Choosing an Exchange Rate Regime: Exchange Rate Volatility

  • Floating exchange rates do float!

  • High variability of exchange rates can be a deterrent to trade and international investment because it raises exchange rate risk, affecting total expected returns. (Exchange rate risk is exchange rate variability.)

    • Exchange rate variability has real effects.
  • Those who favor fixed exchange rates claim that it reduces this variability, hence improves int’l trade and investment.



Choosing an Exchange Rate Regime: Exchange Rate Volatility (2)

  • Does exchange rate risk/variability actually reduce trade?

    • Early studies typically found no effect on the volume of international trade.
    • More recent studies found that exchange rate variability may affect trade volume, but the change is mostly negligible.
    • There is some concern that the dramatic swings due to overshooting may lead to significant long-term effects as capital formation is affected.


Choosing an Exchange Rate Regime: Exchange Rate Volatility (3)

  • Those who favor floating exchange rates argue that fixed exchange rates are just another form of price fixing or price controls. The market is not being allowed to work.

  • As with all markets, equilibrium exchange rates are prices that provide information (“send signals”) about the relative values of currencies. The question is whether or not the market might send “false signals” for some reason.

  • Price controls have been shown to be generally inefficient, while equilibrium rates are by definition optimal if they result from full information and full adjustment.

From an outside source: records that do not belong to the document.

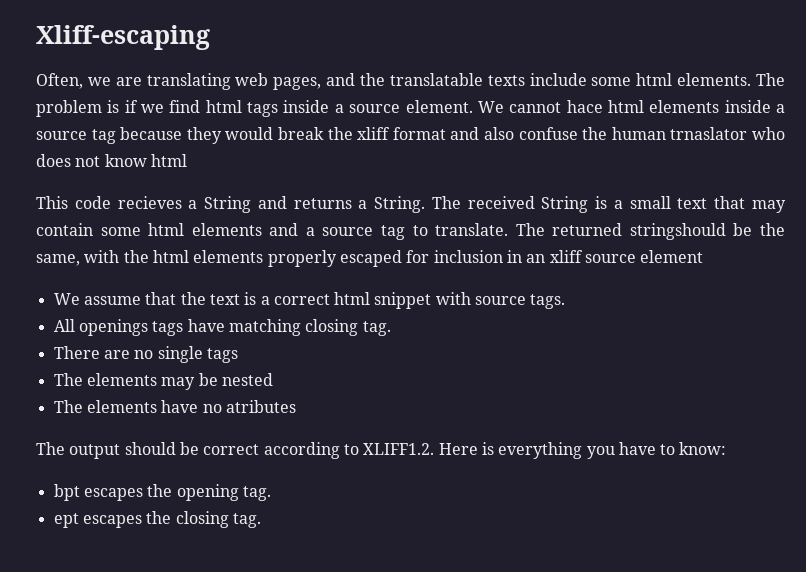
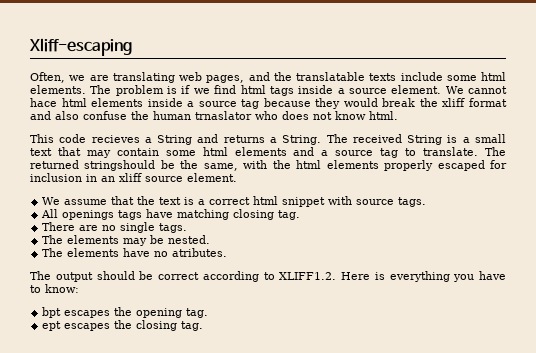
[150,154,187,167] html -> [369,111,398,120] html.
[640,250,704,263] element -> [187,173,237,182] element.
[206,348,238,363] tags -> [159,223,188,233] tags.
[221,373,273,386] nested -> [168,235,211,244] nested.
[225,400,296,413] atributes -> [172,248,228,257] atributes.

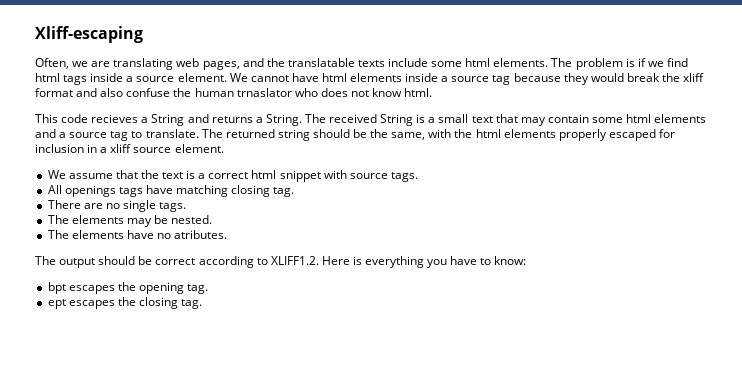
[30,98,57,107] hace -> [291,73,319,82] have
[84,160,156,171] stringshould -> [277,129,350,141] string should
[101,176,115,182] an -> [100,147,108,153] a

  • Those who argue against floating exchange rates argue that market exchange rates may be distorted by speculation, speculative bandwagons and bubbles, informational problems, and adjustment problems.



Extreme Fixes: Currency Boards

  • An “exchange rate only” monetary authority.

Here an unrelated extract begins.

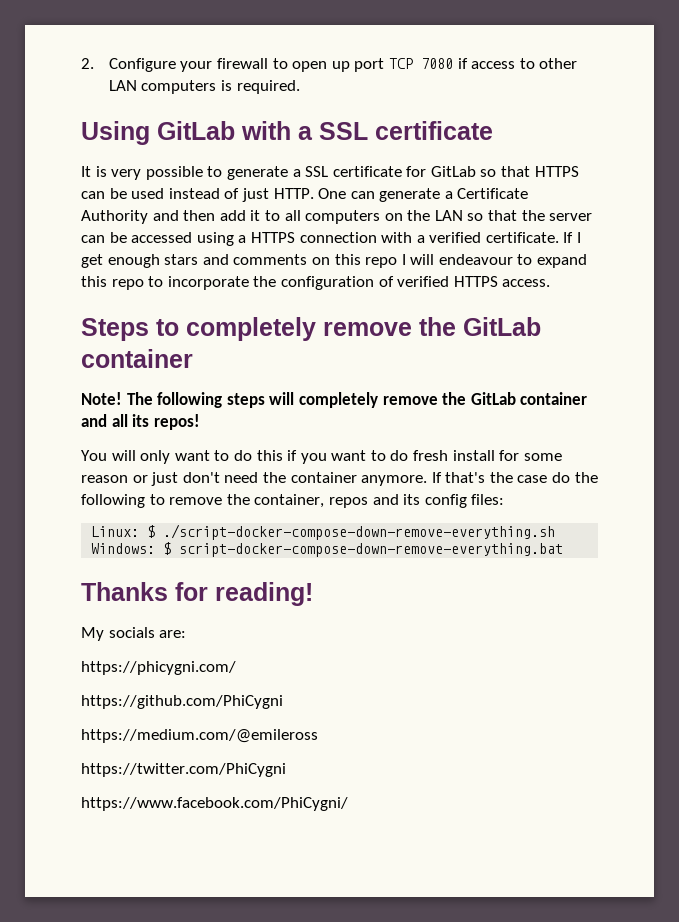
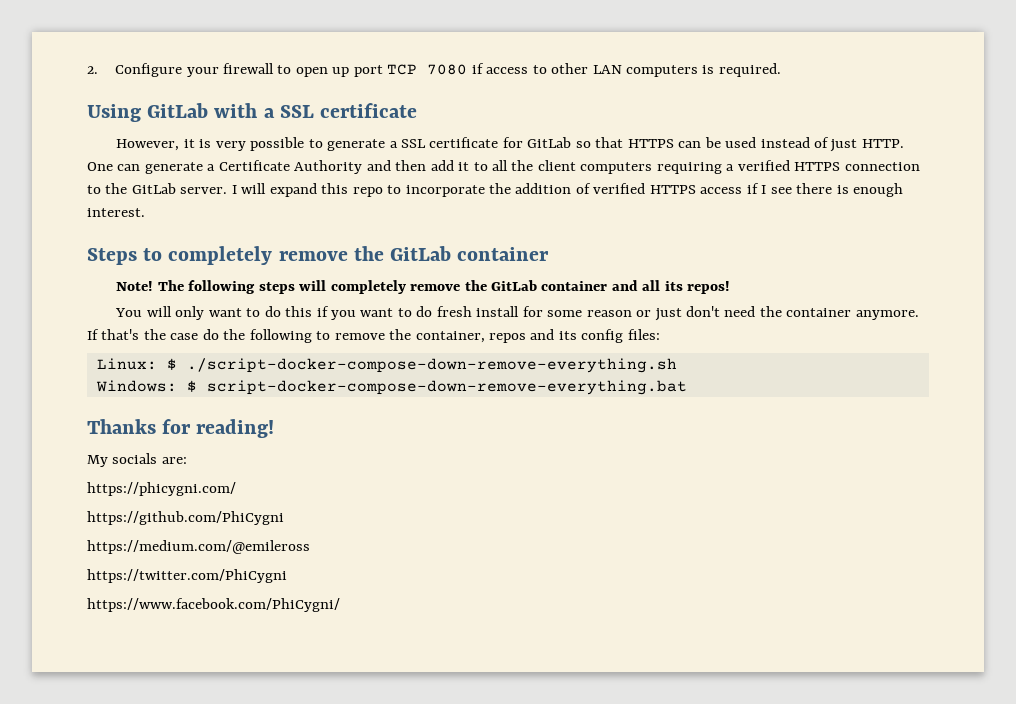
[81,166,91,177] It -> [116,139,195,151] However, it
[305,210,593,224] [81,232,582,246] [81,254,533,268] computers on the LAN so that the server can be accessed using a HTTPS connection with a verified certificate. If I get enough stars and comments on this repo I will endeavour to -> [511,160,920,174] [87,183,267,194] the client computers requiring a verified HTTPS connection to the GitLab server. I will
[280,276,374,290] configuration -> [515,183,572,194] addition
[502,279,551,287] access. -> [700,183,904,197] [87,208,145,217] access if I see there is enough interest.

    • The board holds only foreign currency assets as official reserves.
    • It issues domestic currency liabilities only in exchange for foreign currency assets.
    • It holds no domestic currency assets, so cannot sterilize actions.
    • Because it focuses entirely on maintaining the fix, and not on domestic policy, and cannot sterilize, it has great credibility in terms of its commitment to the fixed exchange rate.


Extreme Fixes: Currency Boards (2)

  • Hong Kong established a currency board in 1973.

  • In the 1990s, Estonia, Lithuania, Bulgaria, and Bosnia/Herzegovina established currency boards.

  • Argentina set up a currency board in 1991, which it abandoned in 2002.

    • The creation of the board in 1991 was intended to increase the credibility of their anti-inflation stance.
    • Inflation fell dramatically, interest rates fell, and economic growth increased. Real growth was nearly 4% from 1992-1998.
    • But the fix made Argentina vulnerable to external shocks. Following the Mexico peso crisis hit in 1995, int’l investors started pulling out of Argentina. Defending its fix, Its money supply shrank and interest rates rose. This ultimately threw the country into recession in 1998.


Extreme Fixes: Currency Boards (3)

  • The Argentine government ultimately had to allow the exchange rate to float.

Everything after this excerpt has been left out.